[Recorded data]
========================
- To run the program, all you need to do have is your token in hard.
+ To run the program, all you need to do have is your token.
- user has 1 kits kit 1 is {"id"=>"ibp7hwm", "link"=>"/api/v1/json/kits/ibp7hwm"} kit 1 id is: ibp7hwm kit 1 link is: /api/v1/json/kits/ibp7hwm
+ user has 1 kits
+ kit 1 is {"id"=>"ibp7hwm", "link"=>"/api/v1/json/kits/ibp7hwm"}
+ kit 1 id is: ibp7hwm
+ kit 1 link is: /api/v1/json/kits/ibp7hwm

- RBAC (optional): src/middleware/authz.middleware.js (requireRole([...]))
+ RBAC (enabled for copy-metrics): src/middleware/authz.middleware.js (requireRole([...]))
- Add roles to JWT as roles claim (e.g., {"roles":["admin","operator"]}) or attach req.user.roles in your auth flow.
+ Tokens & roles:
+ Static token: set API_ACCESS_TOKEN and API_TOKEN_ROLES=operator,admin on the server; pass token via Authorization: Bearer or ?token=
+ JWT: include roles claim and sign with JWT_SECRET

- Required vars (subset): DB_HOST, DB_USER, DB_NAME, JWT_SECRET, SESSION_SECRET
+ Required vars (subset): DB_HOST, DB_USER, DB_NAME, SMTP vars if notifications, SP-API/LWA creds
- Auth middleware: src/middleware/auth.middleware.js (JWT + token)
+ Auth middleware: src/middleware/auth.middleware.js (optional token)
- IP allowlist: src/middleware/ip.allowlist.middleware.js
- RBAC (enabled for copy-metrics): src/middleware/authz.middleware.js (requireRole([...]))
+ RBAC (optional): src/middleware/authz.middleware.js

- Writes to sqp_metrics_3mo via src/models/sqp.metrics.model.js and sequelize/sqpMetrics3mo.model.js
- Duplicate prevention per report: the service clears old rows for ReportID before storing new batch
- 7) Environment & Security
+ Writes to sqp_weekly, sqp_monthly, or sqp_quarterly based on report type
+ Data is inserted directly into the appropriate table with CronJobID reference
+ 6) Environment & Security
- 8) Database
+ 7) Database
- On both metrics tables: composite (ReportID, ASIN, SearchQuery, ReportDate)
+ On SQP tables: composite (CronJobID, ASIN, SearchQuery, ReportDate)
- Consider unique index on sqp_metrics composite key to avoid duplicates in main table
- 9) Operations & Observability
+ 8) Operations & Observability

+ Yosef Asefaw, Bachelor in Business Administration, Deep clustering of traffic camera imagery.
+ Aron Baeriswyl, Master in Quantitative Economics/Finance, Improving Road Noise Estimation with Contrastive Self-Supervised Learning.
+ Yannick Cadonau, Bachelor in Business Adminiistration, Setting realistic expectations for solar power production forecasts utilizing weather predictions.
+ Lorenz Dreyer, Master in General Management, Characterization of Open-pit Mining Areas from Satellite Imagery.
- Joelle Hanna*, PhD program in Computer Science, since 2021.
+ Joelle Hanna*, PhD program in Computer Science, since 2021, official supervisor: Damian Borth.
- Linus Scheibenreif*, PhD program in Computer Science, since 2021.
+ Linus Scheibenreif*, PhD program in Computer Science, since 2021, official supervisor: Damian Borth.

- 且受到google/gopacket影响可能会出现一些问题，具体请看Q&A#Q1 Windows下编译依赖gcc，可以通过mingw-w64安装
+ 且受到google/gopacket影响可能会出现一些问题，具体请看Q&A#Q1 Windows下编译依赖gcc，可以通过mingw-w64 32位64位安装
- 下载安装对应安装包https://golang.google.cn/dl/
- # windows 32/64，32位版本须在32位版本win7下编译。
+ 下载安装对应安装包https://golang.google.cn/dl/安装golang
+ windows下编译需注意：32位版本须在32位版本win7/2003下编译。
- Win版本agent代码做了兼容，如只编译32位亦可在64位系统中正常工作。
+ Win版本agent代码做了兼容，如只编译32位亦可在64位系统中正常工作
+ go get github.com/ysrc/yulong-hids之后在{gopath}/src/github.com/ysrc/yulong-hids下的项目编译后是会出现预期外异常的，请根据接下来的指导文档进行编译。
========================
PROMPT> In the entries above, work out how many lines contain the string "Security", and give only that number.

RESPONSE BELOW> 2